Dataset items:
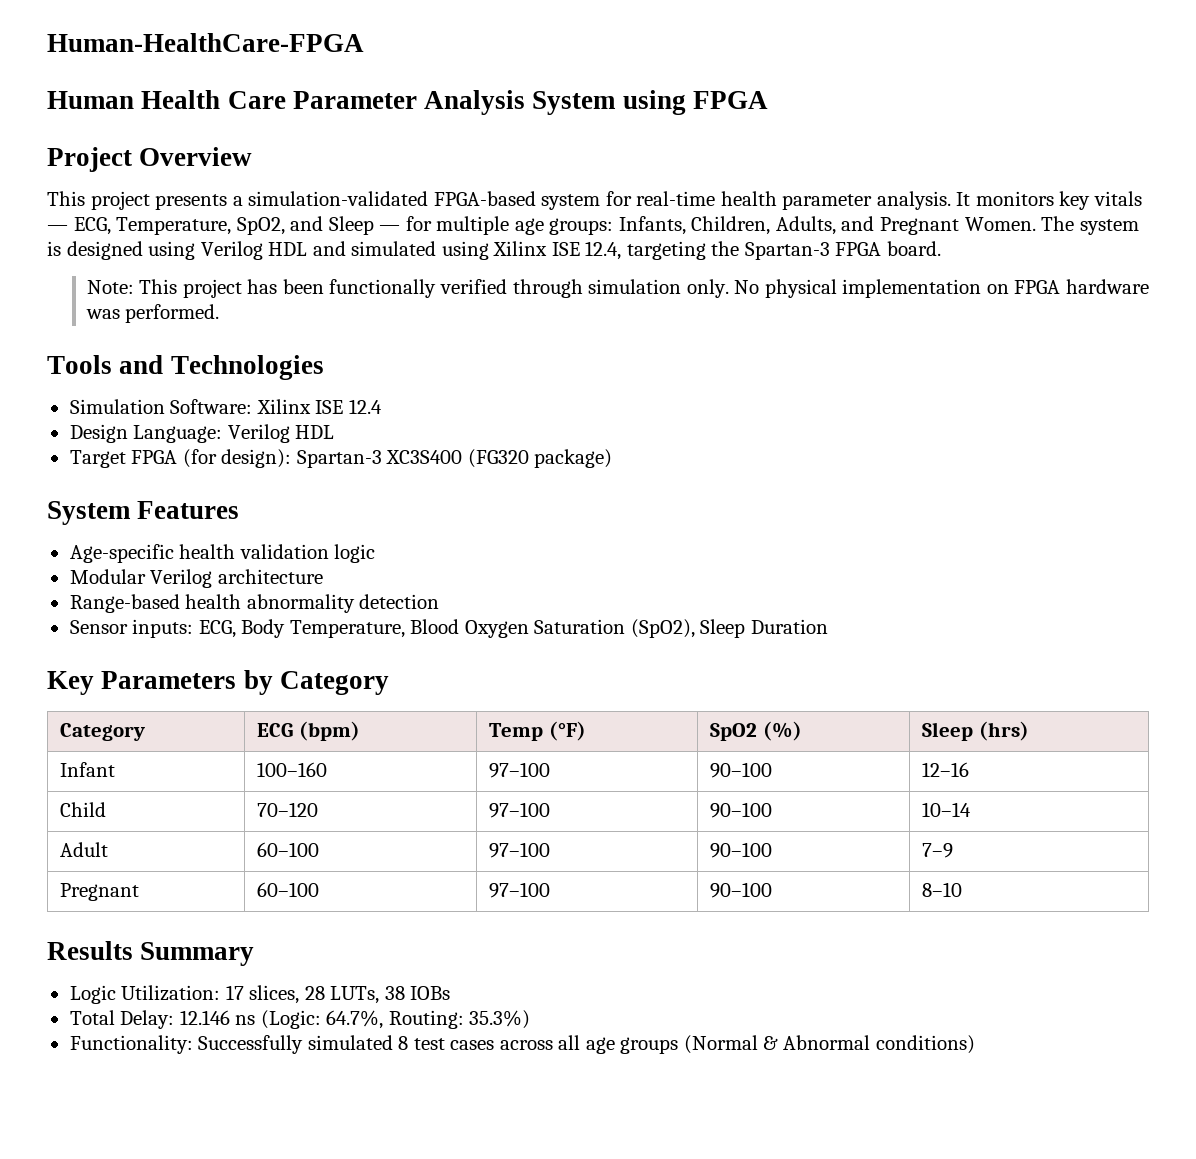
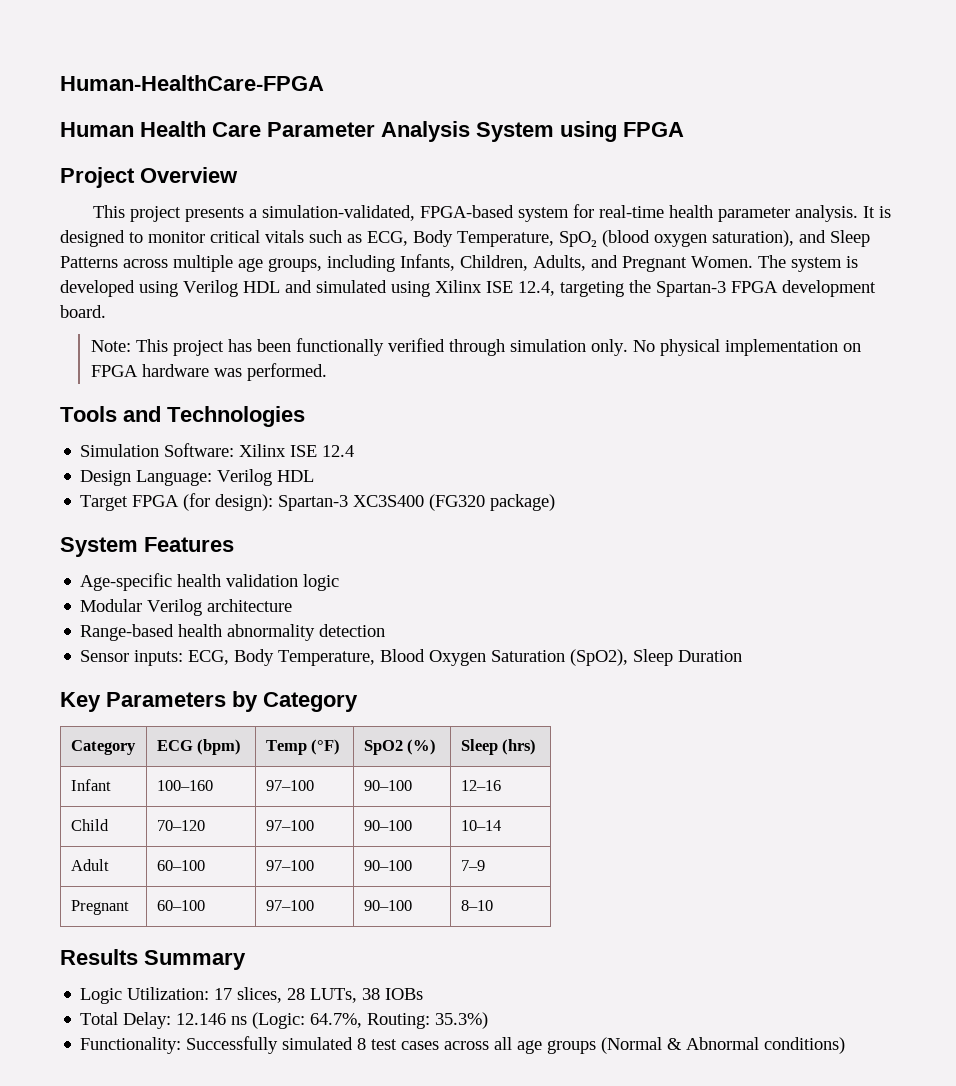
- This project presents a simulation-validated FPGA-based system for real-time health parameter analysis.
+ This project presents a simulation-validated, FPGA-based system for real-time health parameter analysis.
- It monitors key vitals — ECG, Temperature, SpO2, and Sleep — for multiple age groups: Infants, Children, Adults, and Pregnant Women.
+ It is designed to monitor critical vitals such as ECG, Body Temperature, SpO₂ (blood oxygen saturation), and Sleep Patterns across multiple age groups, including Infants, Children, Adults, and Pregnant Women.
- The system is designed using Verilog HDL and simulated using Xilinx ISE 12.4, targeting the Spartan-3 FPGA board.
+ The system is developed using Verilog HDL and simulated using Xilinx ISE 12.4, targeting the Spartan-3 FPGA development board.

---

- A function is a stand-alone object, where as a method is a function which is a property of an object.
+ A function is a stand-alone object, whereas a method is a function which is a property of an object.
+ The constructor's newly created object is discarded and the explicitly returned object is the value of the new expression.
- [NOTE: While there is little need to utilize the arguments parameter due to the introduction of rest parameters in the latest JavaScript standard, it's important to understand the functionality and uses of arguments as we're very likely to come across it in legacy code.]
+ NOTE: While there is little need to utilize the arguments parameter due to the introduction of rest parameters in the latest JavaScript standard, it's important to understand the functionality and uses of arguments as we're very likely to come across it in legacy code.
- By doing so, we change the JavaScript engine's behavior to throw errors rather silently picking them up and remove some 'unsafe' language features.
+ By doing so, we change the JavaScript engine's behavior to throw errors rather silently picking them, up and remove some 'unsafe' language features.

> EXERCISE DETAILS: All that is wanted is an exact copy of the lines above from the one with "a simulation-validated, FPGA-based" through the one with "- It monitors", with both ends included.

> SOLUTION:
+ This project presents a simulation-validated, FPGA-based system for real-time health parameter analysis.
- It monitors key vitals — ECG, Temperature, SpO2, and Sleep — for multiple age groups: Infants, Children, Adults, and Pregnant Women.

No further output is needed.